In 1980 we had minicomputers and mainframes. These had once been quite distinct, but super-minicomputers were coming in and were beginning to challenge mainframes. All computers intended for serious work were based on bipolar technology. CMOS processors existed and were considered fine for personal computers, but no good for ``real'' computers.
There were then very few people who appreciated the potential of CMOS. To do so, one needed to believe in the scaling rules. This was not hard if one knew what they were, since they were grounded in the laws of physics. However, it was also necessary to believe in the ability of the semiconductor process industry to achieve very high densities. This was harder, since VLSI had seemed very slow in coming and it might be equally slow in developing. In the event, things went like a bomb. Stories abounded of serious problems ahead, but the industry rode right over them.
Architectural innovation was also in the air. John Cocke had done pioneering work at IBM, and Patterson and Ditzel had brought it out into the open in a paper published in 1980. In this paper, they introduced the term Reduced Instruction Set Computer (RISC). Once stated, RISC principles were clear enough. Instruction sets had become too complex and needed simplifying. Perhaps, as the originator of microprogramming, I was partly to blame, for microprogramming had gone to designers' heads.
RISC principles were a godsend to the designers of powerful CMOS processors, since RISC processors were twice as fast as processors with complex instruction sets, they were half the size, and they took half the time to design.

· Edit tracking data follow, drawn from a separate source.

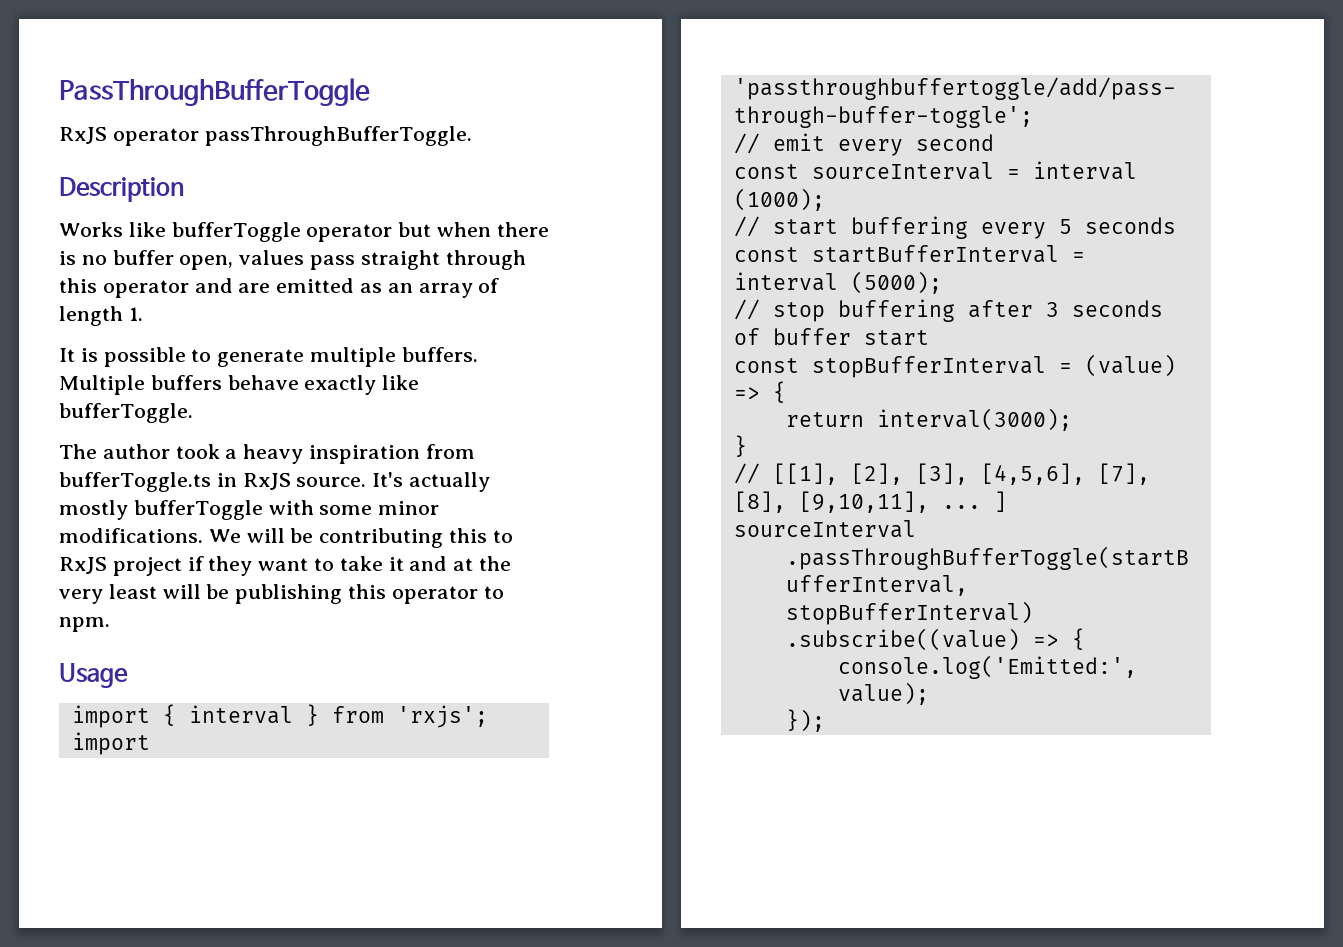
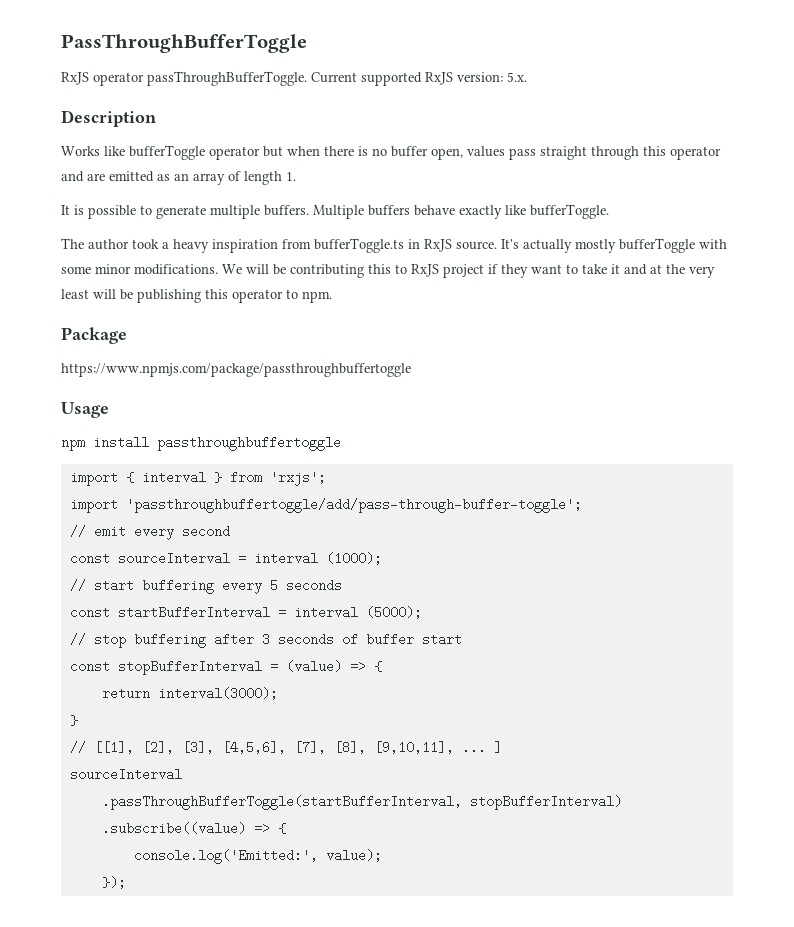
+ Current supported RxJS version: 5.x.
+ Package
+ https://www.npmjs.com/package/passthroughbuffertoggle
+ npm install passthroughbuffertoggle

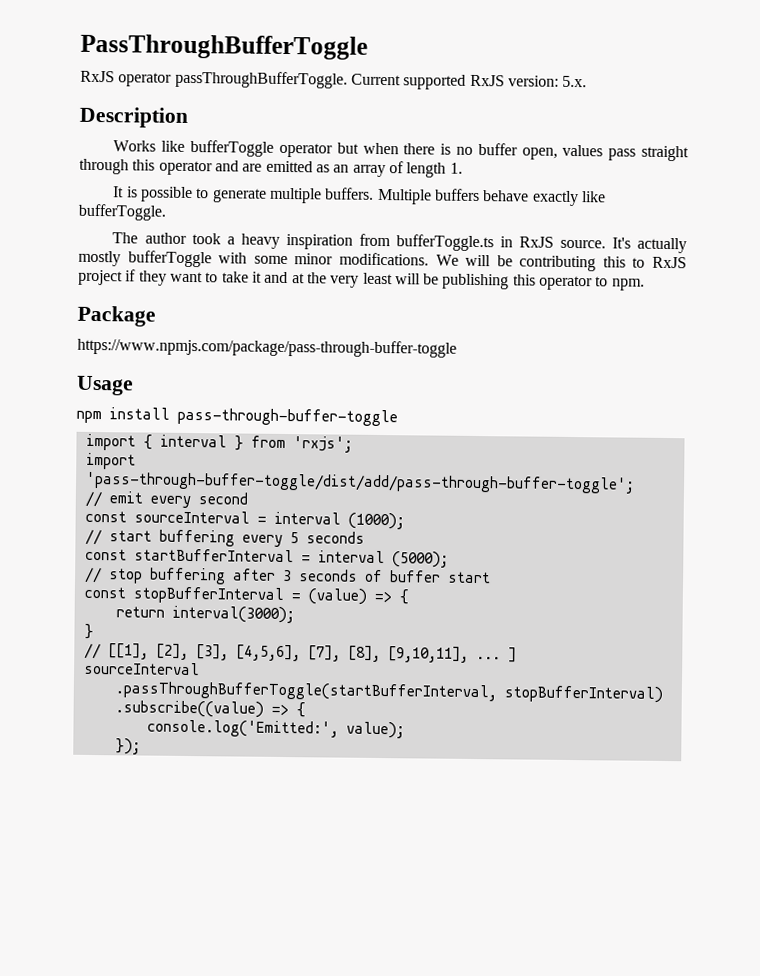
- https://www.npmjs.com/package/passthroughbuffertoggle
+ https://www.npmjs.com/package/pass-through-buffer-toggle
- npm install passthroughbuffertoggle
+ npm install pass-through-buffer-toggle
- import 'passthroughbuffertoggle/add/pass-through-buffer-toggle';
+ import 'pass-through-buffer-toggle/dist/add/pass-through-buffer-toggle';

It was not long before workstations based on CMOS processors with RISC instruction sets came to out-perform even the largest minicomputers. A powerful operating system, namely UNIX, was ready to hand. UNIX had already achieved widespread popularity on minicomputers and it was written in C. All that was needed to turn a RISC workstation into a useful computing tool was a C compiler. For a brief glorious moment, the instruction set of the processor did not matter. As a result, a variety of RISC processors were able to achieve a share in the market.

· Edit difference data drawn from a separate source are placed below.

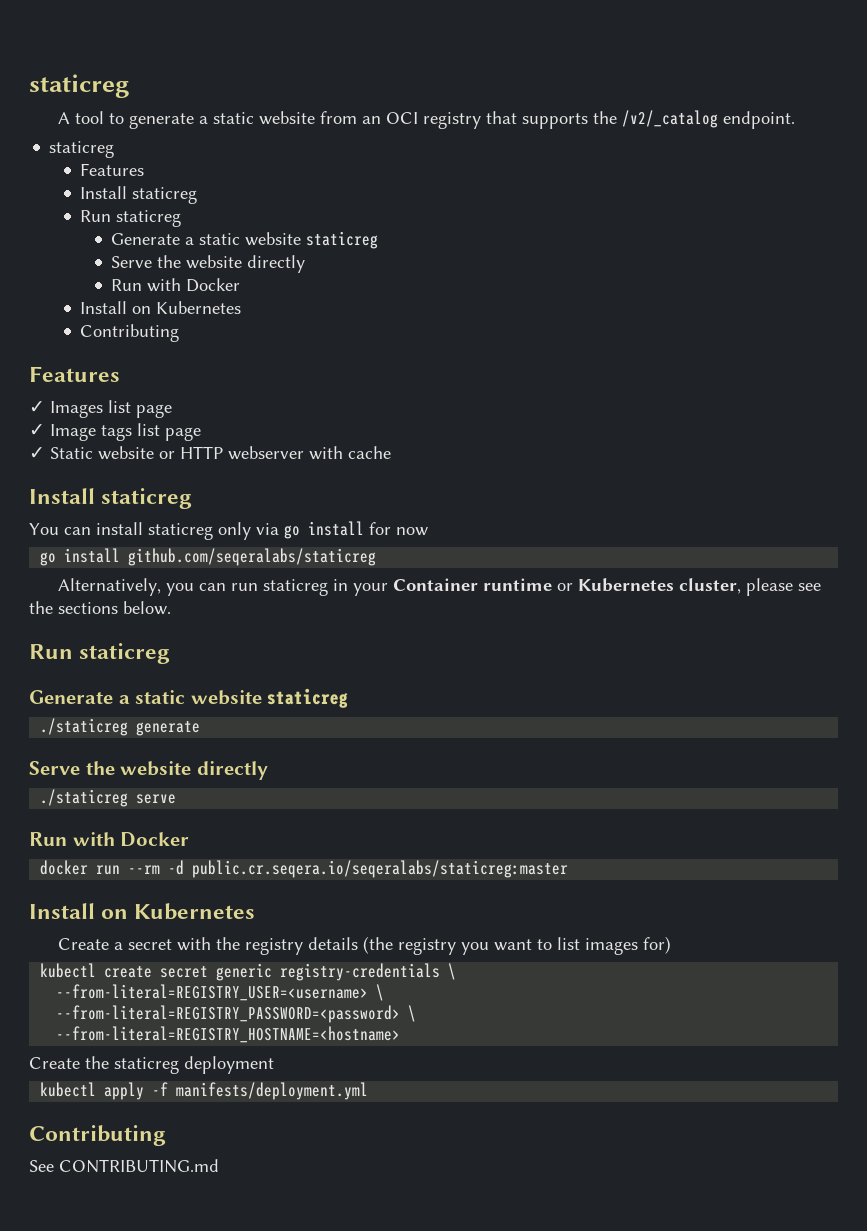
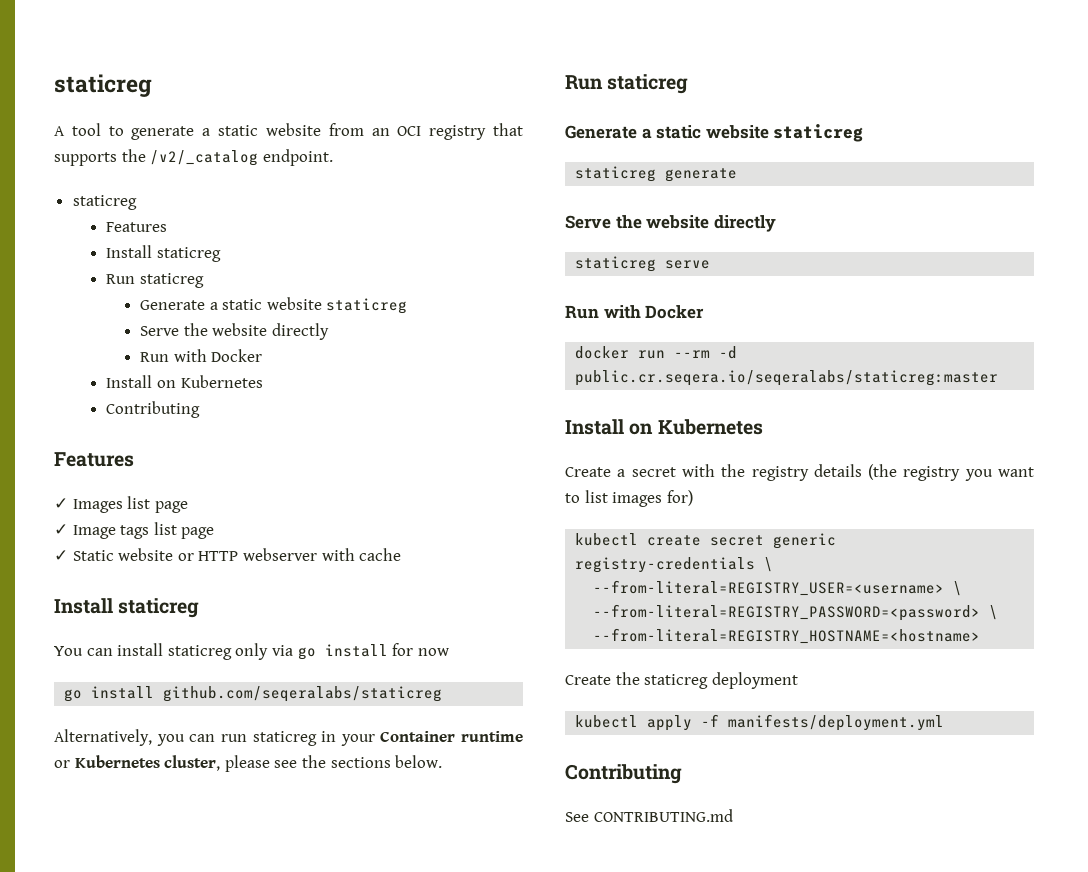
- ./staticreg generate
+ staticreg generate
- ./staticreg serve
+ staticreg serve

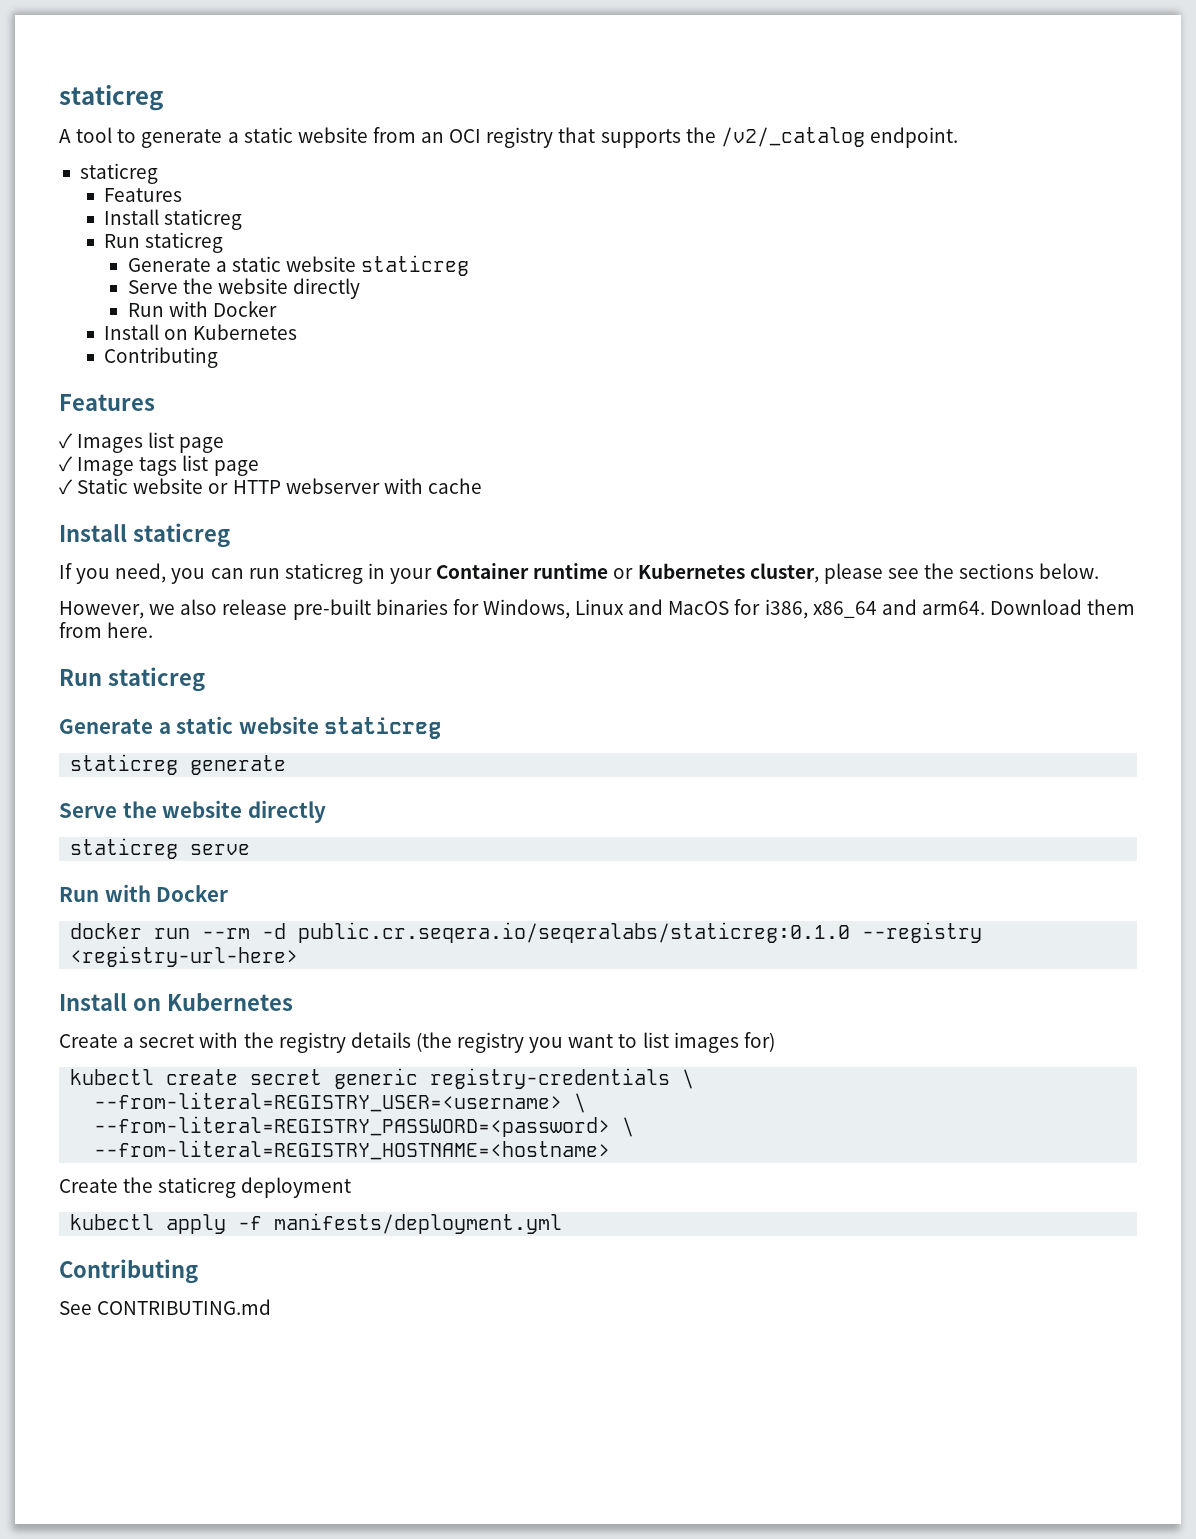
- You can install staticreg only via go install for now
- go install github.com/seqeralabs/staticreg
- Alternatively, you can run staticreg in your Container runtime or Kubernetes cluster, please see the sections below.
+ If you need, you can run staticreg in your Container runtime or Kubernetes cluster, please see the sections below.
+ However, we also release pre-built binaries for Windows, Linux and MacOS for i386, x86_64 and arm64. Download them from here.
- docker run --rm -d public.cr.seqera.io/seqeralabs/staticreg:master
+ docker run --rm -d public.cr.seqera.io/seqeralabs/staticreg:0.1.0 --registry <registry-url-here>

This was all innovation. However, it was not long before personal computers based on the x86 instruction set had evolved to the point at which their performance approached that of RISC workstations. Innovation had provided a spur for evolution.
The climate of opinion is very different now. Much work has been done on the use of parallel systems and the difficulties are more fully appreciated. Computer specialists have come to understand that some applications lend themselves well to parallelism, while others are extremely resistant to it. In the past, one could be a computer expert without knowing very much about application areas. This is not true where parallel applications are concerned. Designers need all the feedback they can get from people who actually use parallel systems.
By its nature, a server handles a large number of individual tasks presented by its clients. These tasks may contend for access to bulk storage, but otherwise they run quite independently of one another. For this reason, servers lend themselves very well to implementation on multiprocessor systems. Frequently these are symmetric multiprocessor systems with coherent caches and 16 or more processors. Use of a multiprocessor system does not enable a server to process individual tasks more rapidly than a single processor could do, but it does enable many more tasks to be completed within a given time. This is achieved by keeping all parts of the system fully loaded. In other words, the parallelism gives increased throughput, not increased speed.
High throughput is exactly what is needed in a server. On the other hand, an individual user with his own workstation is primarily interested in the speed at which his own application runs. Multiprocessor workstations are available, but experience with them has shown that only rarely can an individual user who writes his own programs speed up his work significantly by making use of the parallelism they offer. This is largely because the labor of casting a problem into parallel form and debugging the program is too great. The situation is entirely different if he can use ready written and debugged packages available from a software vendor and take advantage of work done by the vendors software team. For example, multi-threaded 3D graphics packages run vary well on a multiprocessor workstation.
Parallel programming tends to flourish in large organizations, especially those devoted to particular scientific subject areas, where the investment of effort needed to develop parallel programs can be afforded. In such organizations, large parallel computer systems are commonly operated as a common facility and shared by a variety of application teams all working in the same general area.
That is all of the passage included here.